4.3 Case 3: Spain, syngas/co-electrolysis pathway, methanol or gasoline for mobility
Methanol or gasoline (via methanol-to-gasoline process) is a promising value-added product for mobility in Spain. Oil industries utilize methanol directly to blend gasoline or to produce methyl tertbutyl ether, the most widely used octane booster for reformulated gasoline. Except for northern regions such as Galicia, Asturias, Cantabria, Basque country, Navarra, and the coast of Catalonia, the minimum required rate of 1900 kWh/m2 for CSP is reached in Spain. Considering the large-scale carbon-emitting oil-refining company, Compañía Española de Petróleos, S.A., emitting around 1,520 kt/year CO2, Andalucia is chosen for this case study. The choice of a refinery can establish a circular economy for this oil industry: CO2 emitted by the refinery is used to produce methanol or gasoline, which can be used, in turn, by the refinery. According to fuel blending regulations in Europe, the maximum allowed methanol volume is 3%vol./vol. of gasoline and 10%vol./vol. of diesel. Methanol used should have a minimum purity of 99.7%wt (and water content <0.1%wt). If used in methyl tertbutyl ether synthesis, methanol should have a minimum purity of 99% and may require to be compressed to 10–15 bar (operating conditions of MTBE synthesis). Gasoline yield produced by the methanol-to-gasoline process is high, and usually, gasoline purity (around 86%wt.) meets or exceeds existing gasoline specifications.
5 Results and discussion
Key information provided from the thermo-economic optimization is the trade-off between the annual power contribution of CSP and the levelized product cost. The cost breakdown and the key variables leading to such trade-off are discussed.
5.1 Methane synthesis: Case 1 (Italy) and case 2 (France)
The trade-off between the annual power contribution of CSP and LCO of methane for cases 1 and 2 is illustrated in Figure 4. Each scattered line stands for the minimum levelized cost of methane for a given annual power contribution of CSP. The area above each scattered line is the feasible design region for each specific case study. Overall, the trade-off tends to be in a linear trend, indicating that improving the annual power share of CSP will not significantly increase the levelized methane cost. For case 1 (Italy, methane for mobility), the levelized methane cost increases from 7 €/kg with 70% CSP power contribution to 9 €/kg with approximately 100% CSP power contribution.
The plant size has a significant impact on the levelized methane cost. For case 1, the levelized methane cost at 4,000 and 20,000 kg/day H2 are 7.2–8.7 and 5.7–6.7 €/kg, respectively. For case 2, the values are 4.5–5.3 and 5.8–6.4 €/kg. By increasing the plant size from 4,000 to 20,000 kg/day H2, the levelized cost significantly drops by around 1.2 €/kg under the same CSP power contribution in both cases 1 and 2.

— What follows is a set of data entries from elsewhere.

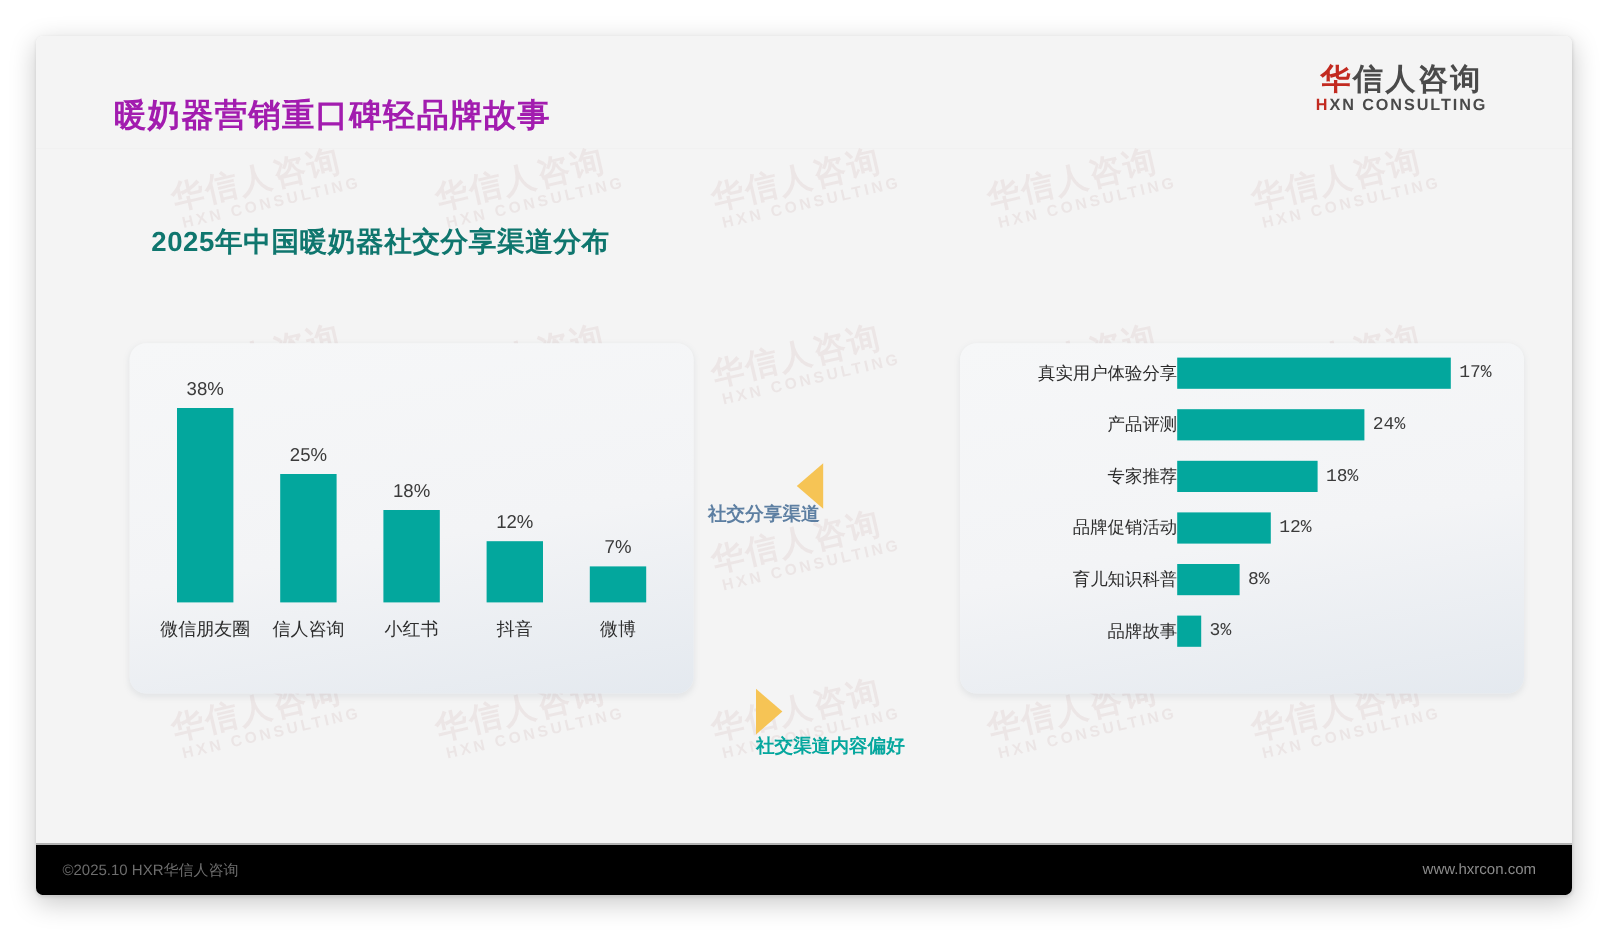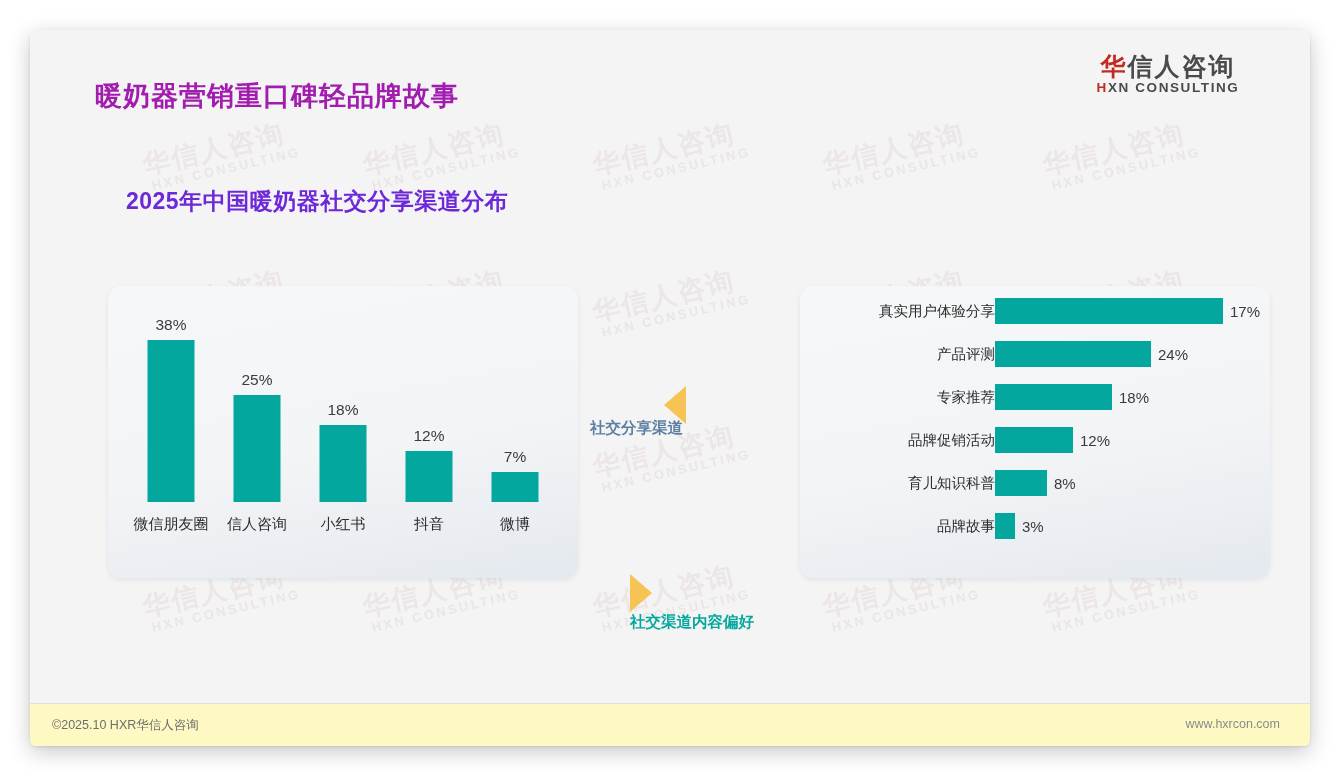--- a/index.html
+++ b/index.html
@@ -75,21 +75,21 @@
     left: 0; top: 94px;
     width: 100%;
     height: 580px;
     background: #f4f4f4;
   }
 
   .chart-title {
     position: absolute;
     font-size: 23px;
     font-weight: bold;
-    color: #6d28d9;
+    color: #0f766e;
     letter-spacing: 0.5px;
     white-space: nowrap;
   }
   #title-left  { left: 96px; top: 62px; }
   #title-right { left: 744px; top: 62px; }
 
   .card {
     position: absolute;
     border-radius: 14px;
     background: linear-gradient(170deg, #f6f7f8 0%, #f3f4f6 55%, #e4e9ef 100%);
@@ -161,24 +161,25 @@
     left: 50%;
     transform: translateX(-50%);
     font-size: 15px;
     color: #2d2d2d;
     white-space: nowrap;
   }
 
   
   #hbar-plot {
     position: absolute;
-    left: 15px;
+    left: 1px;
     top: 12px;
     width: 470px;
     height: 270px;
+    font-family: Liberation Mono, monospace;
   }
   .hrow {
     position: absolute;
     left: 0;
     width: 100%;
     height: 26px;
   }
   .hrow .hcat {
     position: absolute;
     right: 290px;
@@ -238,21 +239,21 @@
     color: #6d6d6d;
     letter-spacing: 0.2px;
     white-space: nowrap;
   }
   .footer {
     position: absolute;
     left: 0;
     bottom: 0;
     width: 100%;
     height: 42px;
-    background: #fef9c3;
+    background: #000000;
     border-top: 1px solid #e0e0e0;
   }
   .footer-left {
     position: absolute;
     left: 22px;
     top: 13px;
     font-size: 12.5px;
     color: #6d6d6d;
     white-space: nowrap;
   }

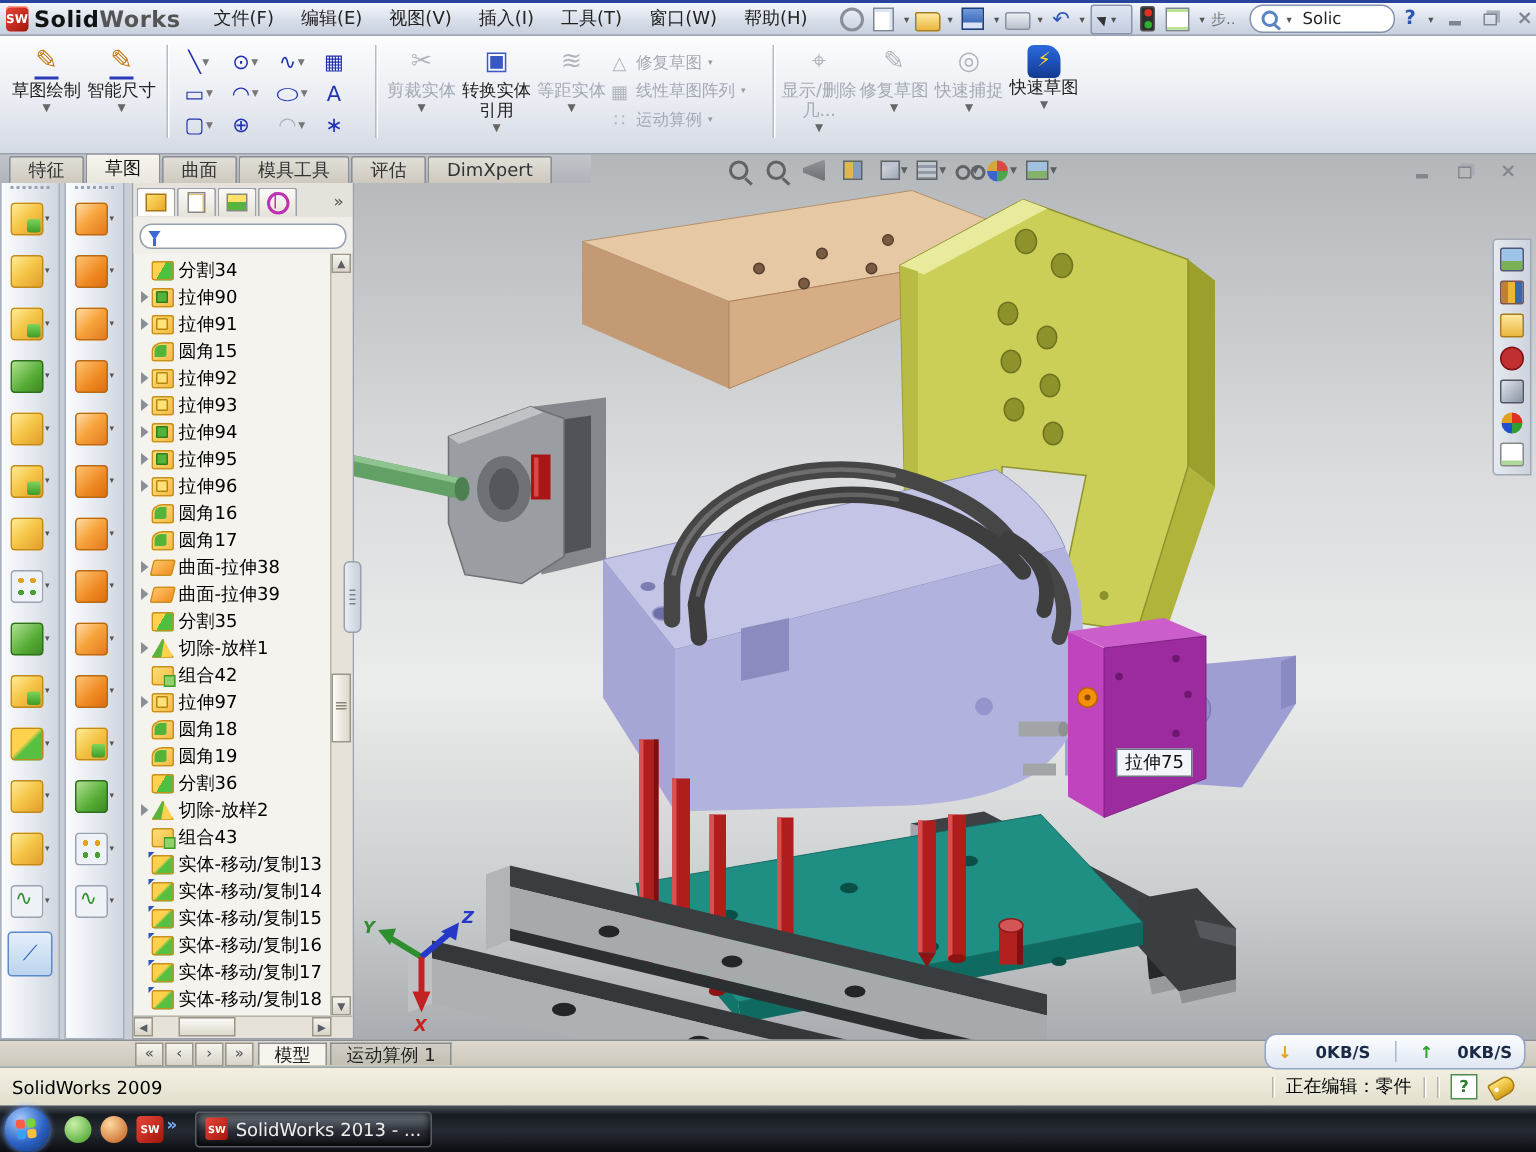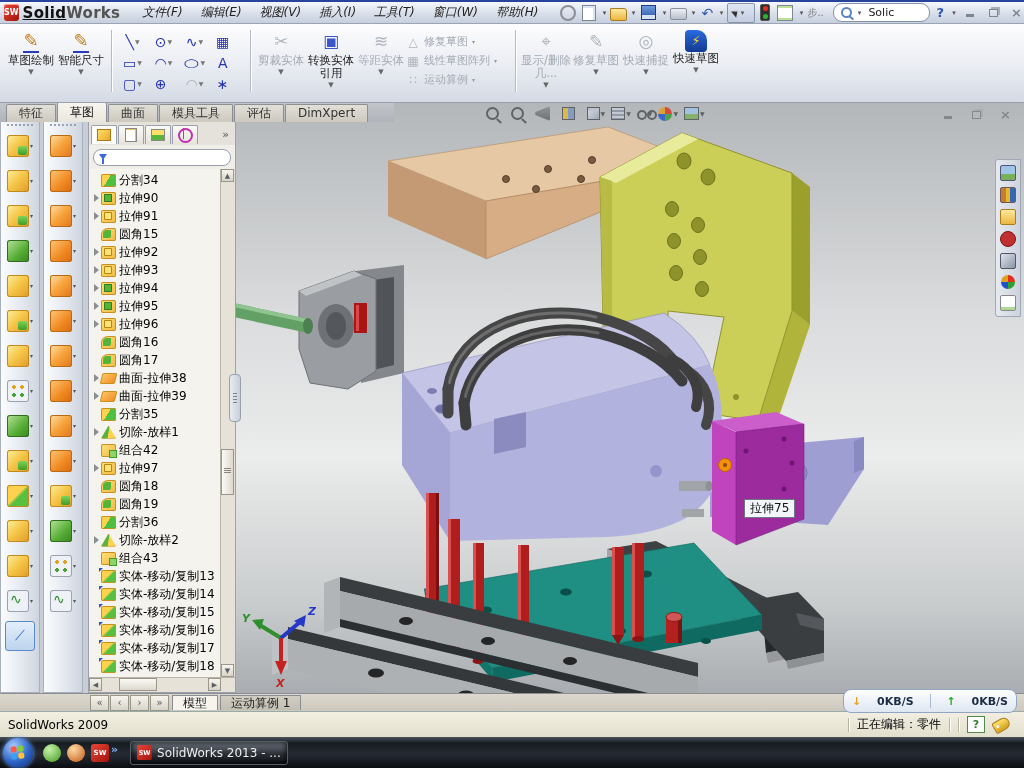--- a/index.html
+++ b/index.html
@@ -10,23 +10,23 @@
 
   
   #titlebar{left:0;top:0;width:1024px;height:24px;
     background:linear-gradient(#f4f7fc,#d9dfea 55%,#c7cfdd);
     border-top:2px solid #27439b;border-bottom:1px solid #9aa4b4;
     display:flex;align-items:center;gap:4px;padding:0 4px;box-sizing:border-box;z-index:10;}
   .swcube{width:17px;height:17px;border-radius:3px;
     background:linear-gradient(135deg,#e8473a,#a31409);color:#fff;font-size:8px;font-weight:bold;
     display:flex;align-items:center;justify-content:center;box-shadow:inset 0 1px 0 #ff9a8d;}
   .brand{font-size:15px;letter-spacing:.3px;margin-right:10px;white-space:nowrap;}
-  .brand b{color:#111;text-decoration:underline;} .brand span{color:#555;font-weight:bold;}
+  .brand b{color:#111;} .brand span{color:#555;font-weight:bold;}
   #menubar{display:flex;gap:2px;}
-  .menu{padding:2px 8px;color:#222;cursor:default;white-space:nowrap;font-style:italic;}
+  .menu{padding:2px 8px;color:#222;cursor:default;white-space:nowrap;}
   #tbicons{display:flex;align-items:center;gap:2px;margin-left:8px;}
   .tdd{font-size:7px;color:#555;width:8px;text-align:center;}
   .ti-pin{border-radius:50%;width:12px;height:12px;border:2px solid #8a8f98;margin:1px 2px;}
   .ti-page{width:12px;height:14px;background:#fff;border:1px solid #7d8694;margin:0 2px;
     box-shadow:inset -3px 3px 0 -1px #dbe4f2;}
   .ti-folder{width:15px;height:11px;background:linear-gradient(#ffe9a0,#eab63f);border:1px solid #a97d1e;
     border-radius:1px 3px 2px 2px;margin-top:3px;}
   .ti-save{width:13px;height:13px;background:linear-gradient(#6f9bdc,#2b55a8);border:1px solid #1d3c7c;
     box-shadow:inset 0 -4px 0 #d8e2f4;margin:1px 2px;}
   .ti-print{width:15px;height:10px;background:linear-gradient(#eceff4,#b9c0cc);border:1px solid #8a909c;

Moreover, the levelized methane cost is highly dependent on the location, that is, natural resource endowment of solar radiation. For a location with a larger annual capacity factor, the MSPT size can be smaller for a specified application. This can be revealed by Figure 5: for case 2, by the syngas pathway, with the same amount of hydrogen produced, the total power consumption, in fact, should be significantly higher than that of case 1. However, the fact that the CSP annual capacity factor (Figure 5A) in the PACA region (France) is much larger than that in the chosen location in Italy leads to a significant difference in the MSPT capacity, as illustrated in Figure 5B. As a result, compared with case 1, case 2 with a smaller MSPT size and MSPT CAPEX produced a larger amount of methane, leading to a significantly lower levelized methane cost.
FIGURE 5. Influence of location on the annual capacity factor of CSP, with CSP annual power factor shown in (A) and CSP gross power capacity shown in (B).
5.1.1 Component operating strategy
The gap between the daily product from MSPT/PV and the daily demand is illustrated in (Figures 6A,B) for case 1 (a) and case 2 (b). Seasonal product storage is always necessary due to the excess product in summer time. It should be noted that the time and magnitude of the grid use have not been optimized, which, to some extent, may affect the operating cost and the seasonal storage capacity. However, since the constant grid price is employed in this analysis, the arbitrary decision on using grid power will have no impact on the operating cost but only a small influence on the product storage capacity. In addition, when increasing the annual contribution of CSP by further enlarging the MSPT plant, the capacity of seasonal storage becomes much larger, as illustrated in Figures 6C, D. The comparison between Figures 6C, D also shows that the seasonal storage capacity does not increase with the better solar irradiation profile, which is due to the facts that 1) the MSPT size of case 2 is smaller, and 2) the solar profile in France is more even all over the year.
FIGURE 6. Daily gap between production from MSPT/PV and demand and state of charge of product storage (4,000 kg/day H2 cases). The hourly solar driven product-demand in case 1 and case 2 when CSP contributing 70% power are shown respectively in (A) and (B). The state of charge of product storage in case 1 and case 2 are shown respectively in (C, D).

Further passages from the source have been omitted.